→ WHAT YOU ARE ASKED TO DO: Copy each record exactly as it reads, leaving out any pictures it holds.

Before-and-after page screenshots
--
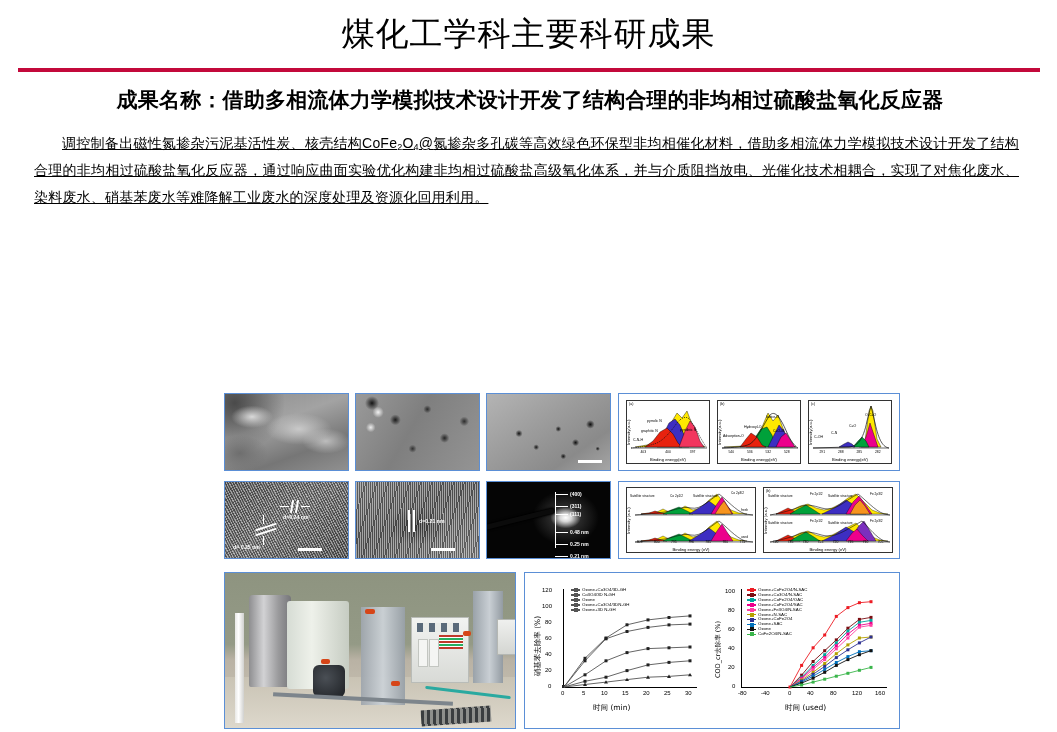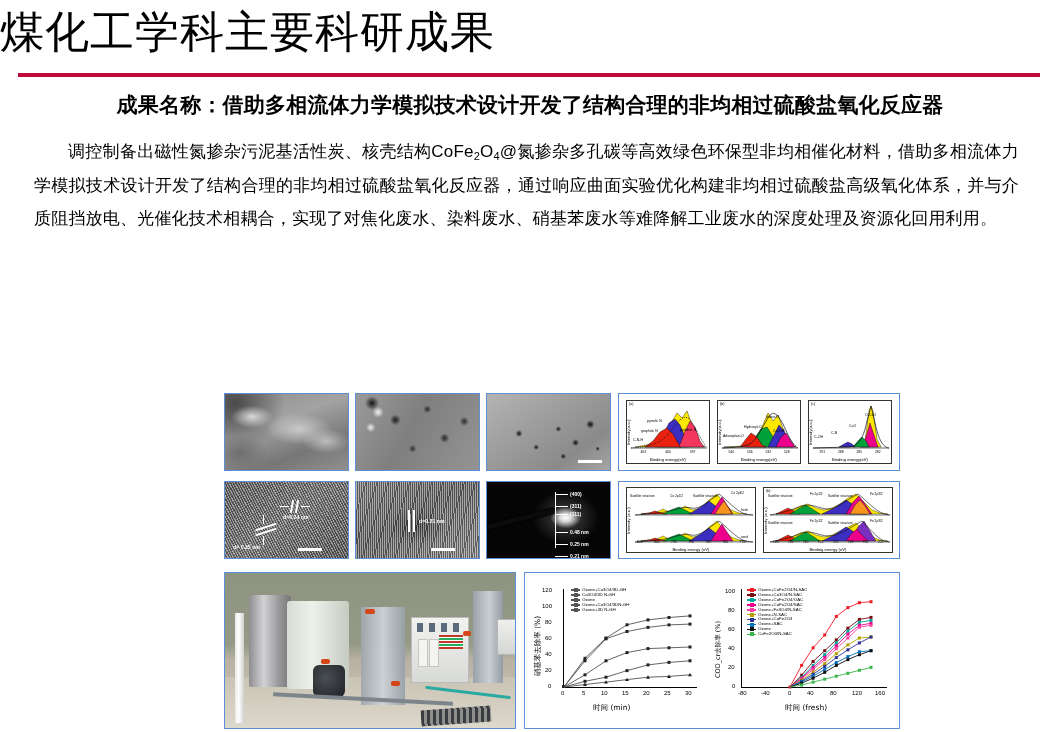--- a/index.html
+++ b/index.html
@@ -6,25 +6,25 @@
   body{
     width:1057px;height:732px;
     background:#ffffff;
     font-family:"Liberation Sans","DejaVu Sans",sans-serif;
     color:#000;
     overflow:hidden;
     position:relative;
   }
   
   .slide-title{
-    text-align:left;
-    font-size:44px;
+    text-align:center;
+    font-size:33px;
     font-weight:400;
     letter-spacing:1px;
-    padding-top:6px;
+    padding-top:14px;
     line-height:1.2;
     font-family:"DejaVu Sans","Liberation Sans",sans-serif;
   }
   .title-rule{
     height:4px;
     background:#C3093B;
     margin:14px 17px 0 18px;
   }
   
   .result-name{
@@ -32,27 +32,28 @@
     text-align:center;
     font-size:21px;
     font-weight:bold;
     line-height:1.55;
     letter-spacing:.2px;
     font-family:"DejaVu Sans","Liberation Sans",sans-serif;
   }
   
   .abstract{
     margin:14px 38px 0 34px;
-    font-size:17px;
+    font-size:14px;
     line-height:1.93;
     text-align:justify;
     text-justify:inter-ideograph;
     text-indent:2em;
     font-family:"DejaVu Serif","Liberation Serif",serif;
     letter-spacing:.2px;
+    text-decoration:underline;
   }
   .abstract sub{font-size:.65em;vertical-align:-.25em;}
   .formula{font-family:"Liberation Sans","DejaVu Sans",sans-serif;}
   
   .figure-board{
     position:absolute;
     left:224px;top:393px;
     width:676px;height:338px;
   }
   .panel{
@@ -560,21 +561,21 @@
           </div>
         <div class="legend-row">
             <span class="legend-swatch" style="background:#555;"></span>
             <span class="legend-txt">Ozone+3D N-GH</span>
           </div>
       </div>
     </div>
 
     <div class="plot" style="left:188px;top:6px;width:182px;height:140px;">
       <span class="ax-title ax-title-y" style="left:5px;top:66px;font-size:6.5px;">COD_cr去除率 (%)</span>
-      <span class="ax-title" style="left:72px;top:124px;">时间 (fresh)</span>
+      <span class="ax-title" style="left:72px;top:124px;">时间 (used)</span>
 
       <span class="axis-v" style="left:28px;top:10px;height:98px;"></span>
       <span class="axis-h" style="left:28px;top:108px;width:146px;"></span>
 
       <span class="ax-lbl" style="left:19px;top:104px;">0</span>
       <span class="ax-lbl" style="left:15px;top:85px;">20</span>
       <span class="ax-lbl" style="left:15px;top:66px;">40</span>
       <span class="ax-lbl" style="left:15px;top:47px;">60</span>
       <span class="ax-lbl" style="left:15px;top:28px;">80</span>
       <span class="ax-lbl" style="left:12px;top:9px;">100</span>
--
→ EXERCISE OUTPUT:
--- a/index.html
+++ b/index.html
@@ -6,25 +6,25 @@
   body{
     width:1057px;height:732px;
     background:#ffffff;
     font-family:"Liberation Sans","DejaVu Sans",sans-serif;
     color:#000;
     overflow:hidden;
     position:relative;
   }
   
   .slide-title{
-    text-align:left;
-    font-size:44px;
+    text-align:center;
+    font-size:33px;
     font-weight:400;
     letter-spacing:1px;
-    padding-top:6px;
+    padding-top:14px;
     line-height:1.2;
     font-family:"DejaVu Sans","Liberation Sans",sans-serif;
   }
   .title-rule{
     height:4px;
     background:#C3093B;
     margin:14px 17px 0 18px;
   }
   
   .result-name{
@@ -32,27 +32,28 @@
     text-align:center;
     font-size:21px;
     font-weight:bold;
     line-height:1.55;
     letter-spacing:.2px;
     font-family:"DejaVu Sans","Liberation Sans",sans-serif;
   }
   
   .abstract{
     margin:14px 38px 0 34px;
-    font-size:17px;
+    font-size:14px;
     line-height:1.93;
     text-align:justify;
     text-justify:inter-ideograph;
     text-indent:2em;
     font-family:"DejaVu Serif","Liberation Serif",serif;
     letter-spacing:.2px;
+    text-decoration:underline;
   }
   .abstract sub{font-size:.65em;vertical-align:-.25em;}
   .formula{font-family:"Liberation Sans","DejaVu Sans",sans-serif;}
   
   .figure-board{
     position:absolute;
     left:224px;top:393px;
     width:676px;height:338px;
   }
   .panel{
@@ -560,21 +561,21 @@
           </div>
         <div class="legend-row">
             <span class="legend-swatch" style="background:#555;"></span>
             <span class="legend-txt">Ozone+3D N-GH</span>
           </div>
       </div>
     </div>
 
     <div class="plot" style="left:188px;top:6px;width:182px;height:140px;">
       <span class="ax-title ax-title-y" style="left:5px;top:66px;font-size:6.5px;">COD_cr去除率 (%)</span>
-      <span class="ax-title" style="left:72px;top:124px;">时间 (fresh)</span>
+      <span class="ax-title" style="left:72px;top:124px;">时间 (used)</span>
 
       <span class="axis-v" style="left:28px;top:10px;height:98px;"></span>
       <span class="axis-h" style="left:28px;top:108px;width:146px;"></span>
 
       <span class="ax-lbl" style="left:19px;top:104px;">0</span>
       <span class="ax-lbl" style="left:15px;top:85px;">20</span>
       <span class="ax-lbl" style="left:15px;top:66px;">40</span>
       <span class="ax-lbl" style="left:15px;top:47px;">60</span>
       <span class="ax-lbl" style="left:15px;top:28px;">80</span>
       <span class="ax-lbl" style="left:12px;top:9px;">100</span>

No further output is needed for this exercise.